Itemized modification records

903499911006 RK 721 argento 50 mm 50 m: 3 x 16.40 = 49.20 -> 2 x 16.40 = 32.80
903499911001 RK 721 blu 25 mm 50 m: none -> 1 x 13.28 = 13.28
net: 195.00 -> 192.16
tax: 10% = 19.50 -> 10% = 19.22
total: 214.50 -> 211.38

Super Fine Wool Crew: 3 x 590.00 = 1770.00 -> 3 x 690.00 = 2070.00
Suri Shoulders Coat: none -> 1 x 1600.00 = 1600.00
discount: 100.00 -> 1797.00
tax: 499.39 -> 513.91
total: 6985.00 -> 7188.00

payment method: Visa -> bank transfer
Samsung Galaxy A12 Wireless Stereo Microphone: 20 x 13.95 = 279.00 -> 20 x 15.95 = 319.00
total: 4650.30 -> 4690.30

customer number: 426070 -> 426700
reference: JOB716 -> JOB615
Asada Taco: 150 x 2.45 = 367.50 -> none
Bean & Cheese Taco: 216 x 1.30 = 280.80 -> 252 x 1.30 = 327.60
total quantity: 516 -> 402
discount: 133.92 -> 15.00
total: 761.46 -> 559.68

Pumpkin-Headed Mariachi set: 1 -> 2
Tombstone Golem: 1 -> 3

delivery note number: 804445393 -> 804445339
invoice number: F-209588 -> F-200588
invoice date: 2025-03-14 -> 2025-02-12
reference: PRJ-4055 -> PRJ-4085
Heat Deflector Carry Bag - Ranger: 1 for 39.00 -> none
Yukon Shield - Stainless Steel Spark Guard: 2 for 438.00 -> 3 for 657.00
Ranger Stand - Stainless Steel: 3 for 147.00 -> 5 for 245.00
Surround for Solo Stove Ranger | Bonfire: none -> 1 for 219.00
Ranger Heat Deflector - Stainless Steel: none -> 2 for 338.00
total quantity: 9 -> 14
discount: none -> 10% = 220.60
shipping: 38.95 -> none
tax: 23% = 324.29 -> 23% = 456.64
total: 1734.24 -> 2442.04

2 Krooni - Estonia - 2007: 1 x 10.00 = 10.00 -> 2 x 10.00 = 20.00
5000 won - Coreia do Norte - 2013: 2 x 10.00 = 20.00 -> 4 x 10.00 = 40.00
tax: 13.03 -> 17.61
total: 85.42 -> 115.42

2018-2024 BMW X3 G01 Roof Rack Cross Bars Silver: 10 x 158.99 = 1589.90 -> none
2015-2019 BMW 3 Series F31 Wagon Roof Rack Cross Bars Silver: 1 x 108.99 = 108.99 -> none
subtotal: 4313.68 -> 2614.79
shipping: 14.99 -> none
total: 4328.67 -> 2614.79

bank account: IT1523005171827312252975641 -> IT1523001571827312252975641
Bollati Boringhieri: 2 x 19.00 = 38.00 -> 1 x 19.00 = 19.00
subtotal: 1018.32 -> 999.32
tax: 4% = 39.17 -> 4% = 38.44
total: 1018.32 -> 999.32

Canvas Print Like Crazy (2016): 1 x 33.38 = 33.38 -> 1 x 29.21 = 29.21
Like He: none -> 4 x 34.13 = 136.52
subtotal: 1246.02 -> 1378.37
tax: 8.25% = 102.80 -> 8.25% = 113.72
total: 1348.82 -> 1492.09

* **WHAT YOU HAVE TO DO**: Your task is to transcribe each record faithfully and in full.

* **FINISHED TASK**:
903499911006 RK 721 argento 50 mm 50 m: 3 x 16.40 = 49.20 -> 2 x 16.40 = 32.80
903499911001 RK 721 blu 25 mm 50 m: none -> 1 x 13.28 = 13.28
net: 195.00 -> 192.16
tax: 10% = 19.50 -> 10% = 19.22
total: 214.50 -> 211.38

Super Fine Wool Crew: 3 x 590.00 = 1770.00 -> 3 x 690.00 = 2070.00
Suri Shoulders Coat: none -> 1 x 1600.00 = 1600.00
discount: 100.00 -> 1797.00
tax: 499.39 -> 513.91
total: 6985.00 -> 7188.00

payment method: Visa -> bank transfer
Samsung Galaxy A12 Wireless Stereo Microphone: 20 x 13.95 = 279.00 -> 20 x 15.95 = 319.00
total: 4650.30 -> 4690.30

customer number: 426070 -> 426700
reference: JOB716 -> JOB615
Asada Taco: 150 x 2.45 = 367.50 -> none
Bean & Cheese Taco: 216 x 1.30 = 280.80 -> 252 x 1.30 = 327.60
total quantity: 516 -> 402
discount: 133.92 -> 15.00
total: 761.46 -> 559.68

Pumpkin-Headed Mariachi set: 1 -> 2
Tombstone Golem: 1 -> 3

delivery note number: 804445393 -> 804445339
invoice number: F-209588 -> F-200588
invoice date: 2025-03-14 -> 2025-02-12
reference: PRJ-4055 -> PRJ-4085
Heat Deflector Carry Bag - Ranger: 1 for 39.00 -> none
Yukon Shield - Stainless Steel Spark Guard: 2 for 438.00 -> 3 for 657.00
Ranger Stand - Stainless Steel: 3 for 147.00 -> 5 for 245.00
Surround for Solo Stove Ranger | Bonfire: none -> 1 for 219.00
Ranger Heat Deflector - Stainless Steel: none -> 2 for 338.00
total quantity: 9 -> 14
discount: none -> 10% = 220.60
shipping: 38.95 -> none
tax: 23% = 324.29 -> 23% = 456.64
total: 1734.24 -> 2442.04

2 Krooni - Estonia - 2007: 1 x 10.00 = 10.00 -> 2 x 10.00 = 20.00
5000 won - Coreia do Norte - 2013: 2 x 10.00 = 20.00 -> 4 x 10.00 = 40.00
tax: 13.03 -> 17.61
total: 85.42 -> 115.42

2018-2024 BMW X3 G01 Roof Rack Cross Bars Silver: 10 x 158.99 = 1589.90 -> none
2015-2019 BMW 3 Series F31 Wagon Roof Rack Cross Bars Silver: 1 x 108.99 = 108.99 -> none
subtotal: 4313.68 -> 2614.79
shipping: 14.99 -> none
total: 4328.67 -> 2614.79

bank account: IT1523005171827312252975641 -> IT1523001571827312252975641
Bollati Boringhieri: 2 x 19.00 = 38.00 -> 1 x 19.00 = 19.00
subtotal: 1018.32 -> 999.32
tax: 4% = 39.17 -> 4% = 38.44
total: 1018.32 -> 999.32

Canvas Print Like Crazy (2016): 1 x 33.38 = 33.38 -> 1 x 29.21 = 29.21
Like He: none -> 4 x 34.13 = 136.52
subtotal: 1246.02 -> 1378.37
tax: 8.25% = 102.80 -> 8.25% = 113.72
total: 1348.82 -> 1492.09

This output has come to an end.